(Items listed in a dataset)
^^^^

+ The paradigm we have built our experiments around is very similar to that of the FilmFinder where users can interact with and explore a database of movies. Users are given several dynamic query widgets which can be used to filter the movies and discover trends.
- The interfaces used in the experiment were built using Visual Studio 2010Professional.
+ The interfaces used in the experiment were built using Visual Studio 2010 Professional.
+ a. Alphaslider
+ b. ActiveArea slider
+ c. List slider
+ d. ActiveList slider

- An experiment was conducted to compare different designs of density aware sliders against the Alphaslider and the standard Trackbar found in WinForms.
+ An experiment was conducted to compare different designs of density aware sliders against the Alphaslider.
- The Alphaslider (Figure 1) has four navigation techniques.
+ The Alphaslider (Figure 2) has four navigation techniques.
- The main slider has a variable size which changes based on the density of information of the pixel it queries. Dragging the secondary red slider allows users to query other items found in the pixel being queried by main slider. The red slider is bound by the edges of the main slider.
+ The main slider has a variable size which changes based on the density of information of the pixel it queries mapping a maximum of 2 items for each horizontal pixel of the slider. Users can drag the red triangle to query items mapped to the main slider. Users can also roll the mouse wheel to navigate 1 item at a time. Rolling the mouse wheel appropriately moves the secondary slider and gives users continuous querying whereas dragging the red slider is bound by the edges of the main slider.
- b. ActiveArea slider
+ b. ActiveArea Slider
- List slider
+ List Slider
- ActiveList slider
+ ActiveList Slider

^^^^

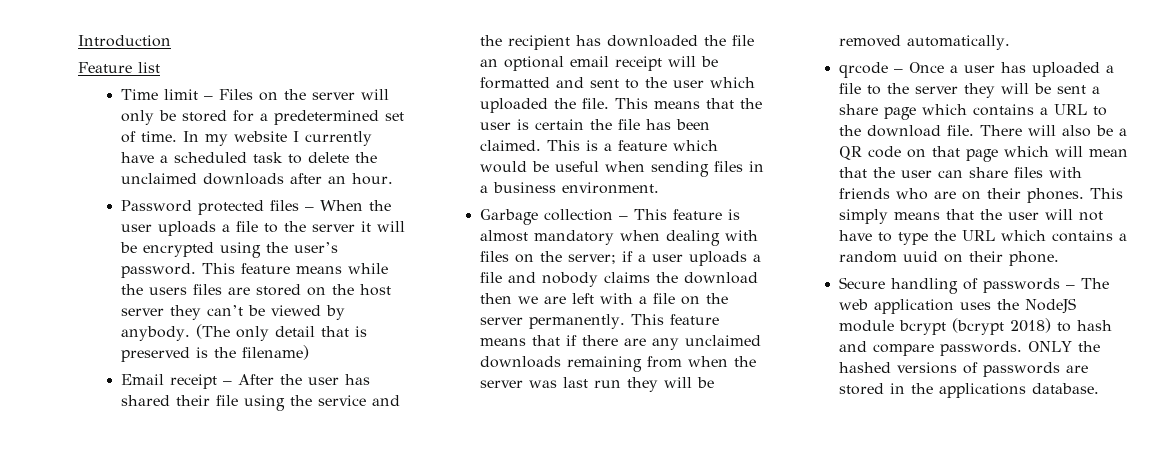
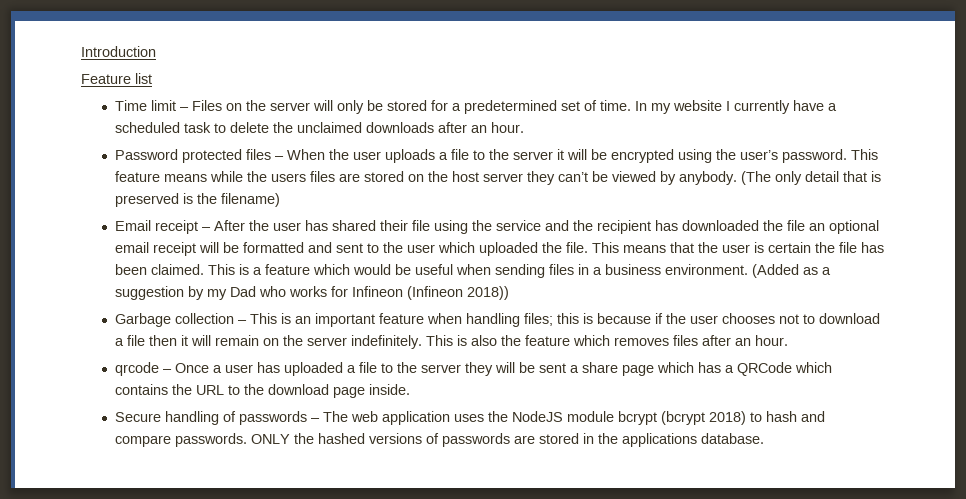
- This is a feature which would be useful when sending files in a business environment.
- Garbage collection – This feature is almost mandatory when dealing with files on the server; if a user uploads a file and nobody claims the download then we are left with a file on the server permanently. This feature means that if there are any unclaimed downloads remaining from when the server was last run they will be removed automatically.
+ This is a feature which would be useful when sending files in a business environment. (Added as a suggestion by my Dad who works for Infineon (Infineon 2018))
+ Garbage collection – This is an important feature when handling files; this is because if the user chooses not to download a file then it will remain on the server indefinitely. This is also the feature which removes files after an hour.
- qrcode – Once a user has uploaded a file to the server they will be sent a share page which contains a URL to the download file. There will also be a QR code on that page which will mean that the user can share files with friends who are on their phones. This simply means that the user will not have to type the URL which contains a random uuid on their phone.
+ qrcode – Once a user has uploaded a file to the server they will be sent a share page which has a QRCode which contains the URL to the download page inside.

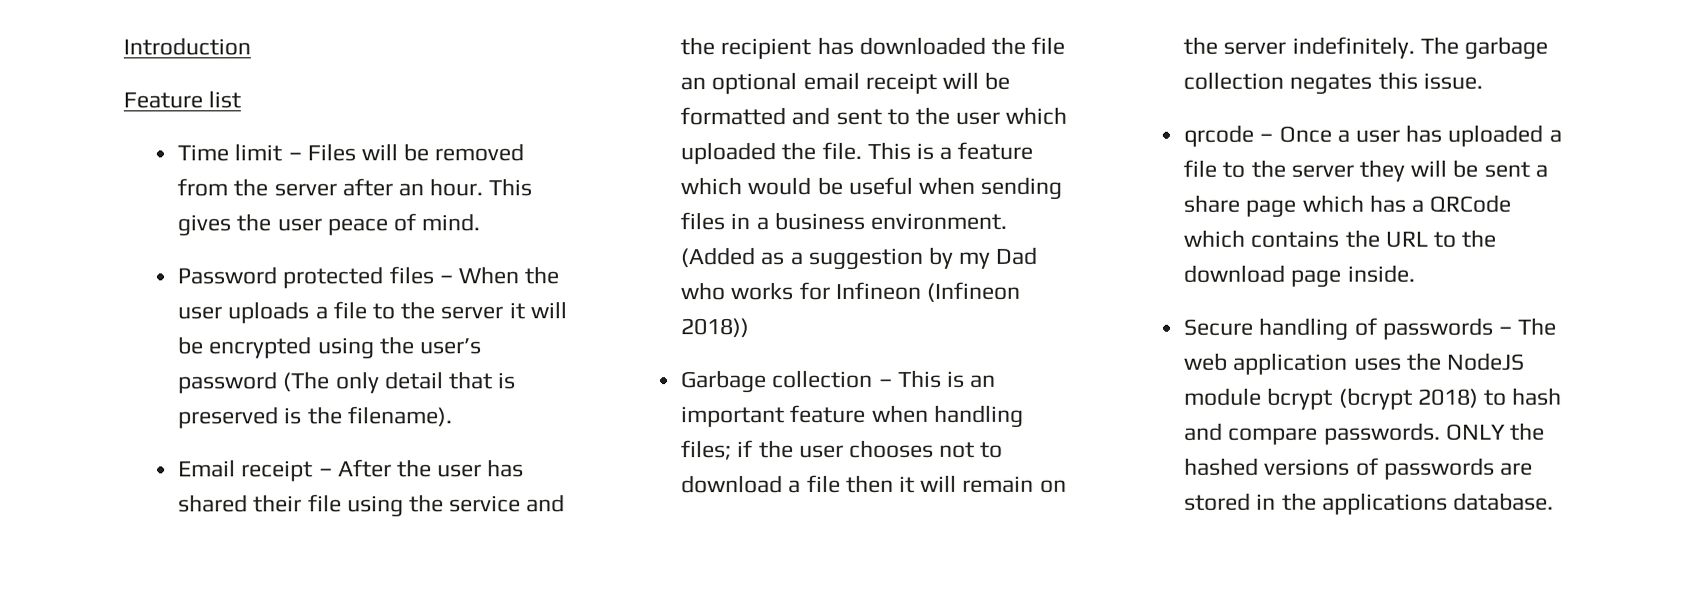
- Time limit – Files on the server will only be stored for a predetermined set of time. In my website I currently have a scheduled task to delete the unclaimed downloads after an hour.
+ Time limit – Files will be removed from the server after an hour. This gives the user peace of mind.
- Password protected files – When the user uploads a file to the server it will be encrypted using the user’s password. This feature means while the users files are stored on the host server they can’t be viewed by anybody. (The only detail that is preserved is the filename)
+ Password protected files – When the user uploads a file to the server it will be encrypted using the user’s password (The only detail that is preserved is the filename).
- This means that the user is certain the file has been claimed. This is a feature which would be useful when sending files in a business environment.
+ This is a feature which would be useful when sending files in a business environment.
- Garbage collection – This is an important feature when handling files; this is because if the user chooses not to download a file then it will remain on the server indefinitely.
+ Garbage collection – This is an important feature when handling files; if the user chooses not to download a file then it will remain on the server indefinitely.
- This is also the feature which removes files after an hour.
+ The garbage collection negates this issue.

^^^^

• **PROBLEM TO WORK ON**
Tally the lines above that contain "four"; give only the number.

• **RESULT BELOW**
2